- **WORK REQUEST**
Your task is to copy the data exactly while leaving out every picture.

- **RECORDS FOR PROCESSING**

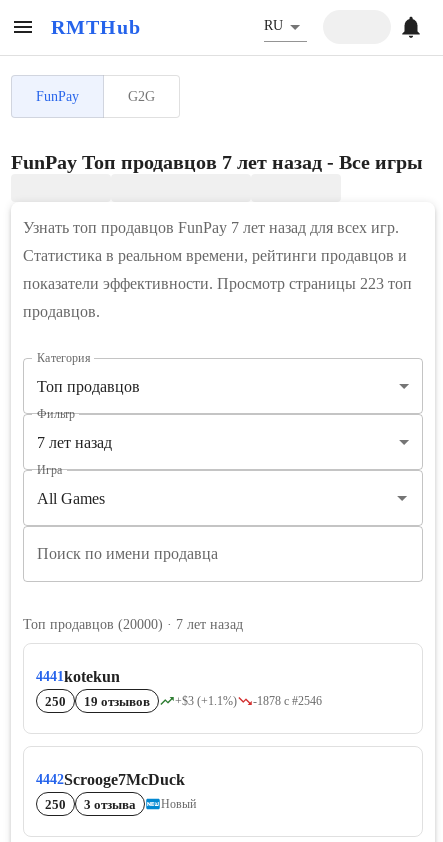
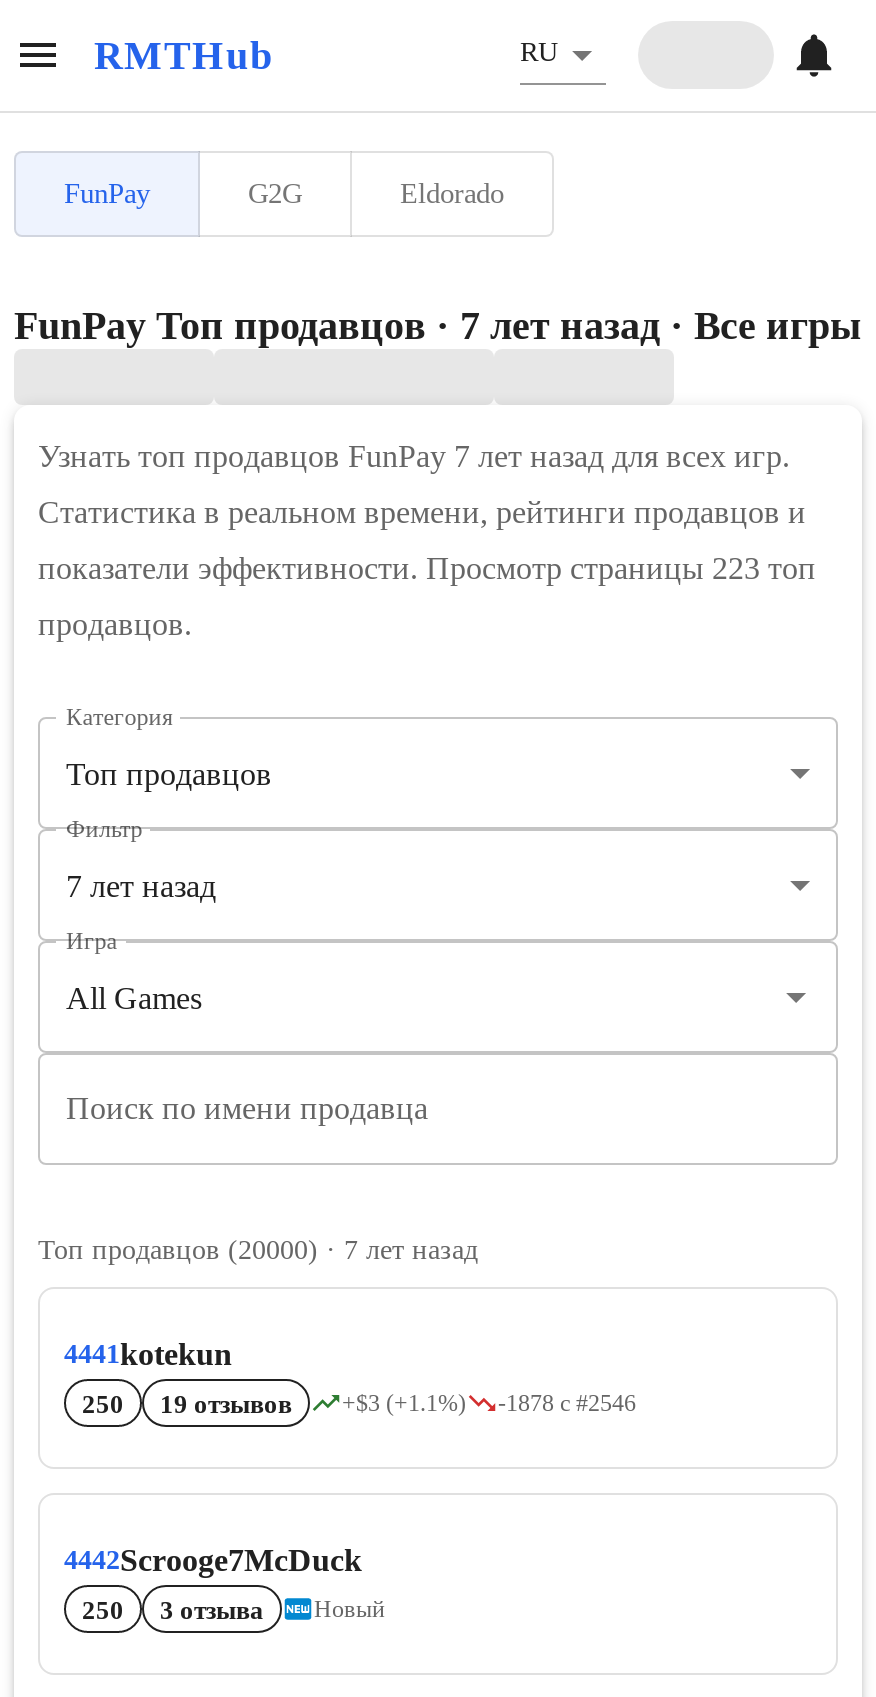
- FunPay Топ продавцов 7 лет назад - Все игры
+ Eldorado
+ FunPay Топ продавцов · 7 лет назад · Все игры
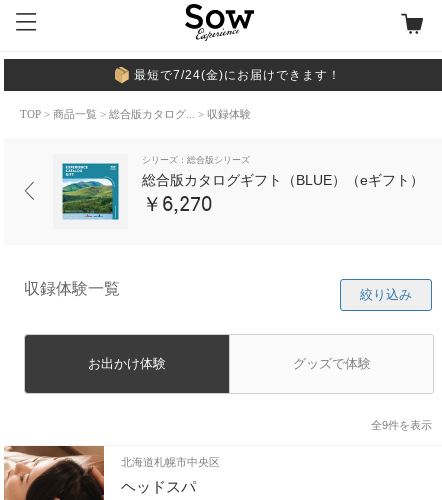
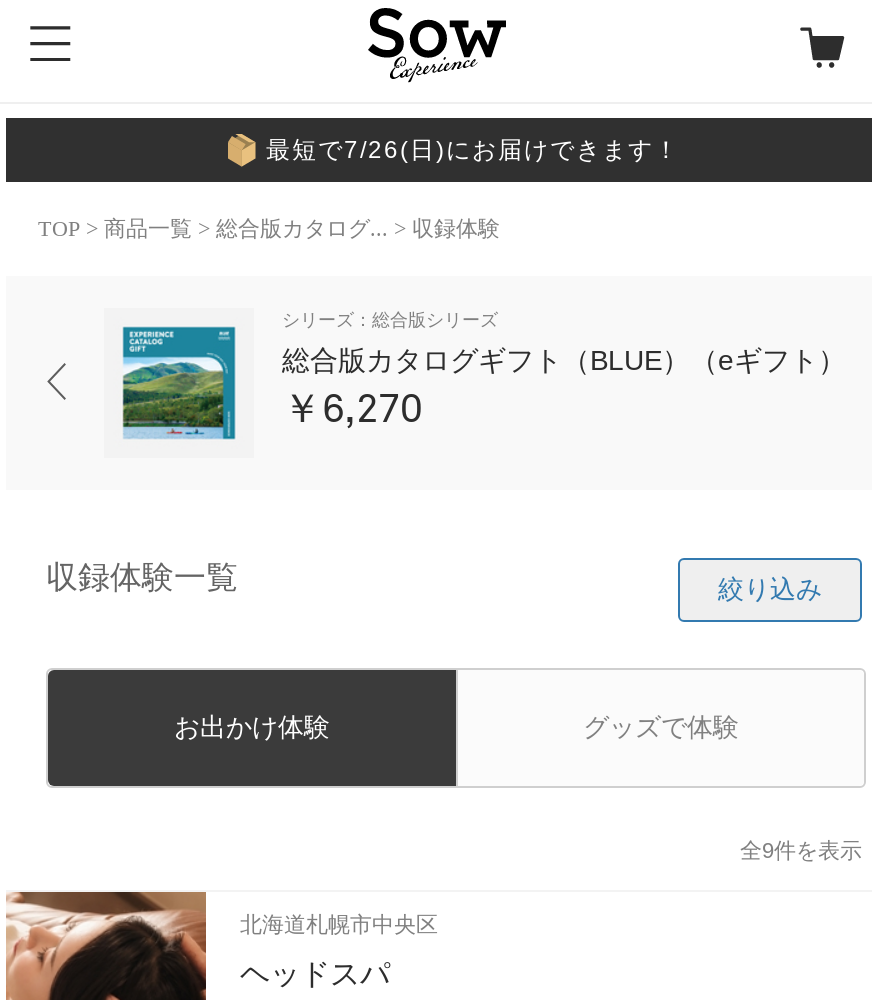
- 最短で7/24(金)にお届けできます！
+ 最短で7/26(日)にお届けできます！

- **RESPONSE**
- FunPay Топ продавцов 7 лет назад - Все игры
+ Eldorado
+ FunPay Топ продавцов · 7 лет назад · Все игры
- 最短で7/24(金)にお届けできます！
+ 最短で7/26(日)にお届けできます！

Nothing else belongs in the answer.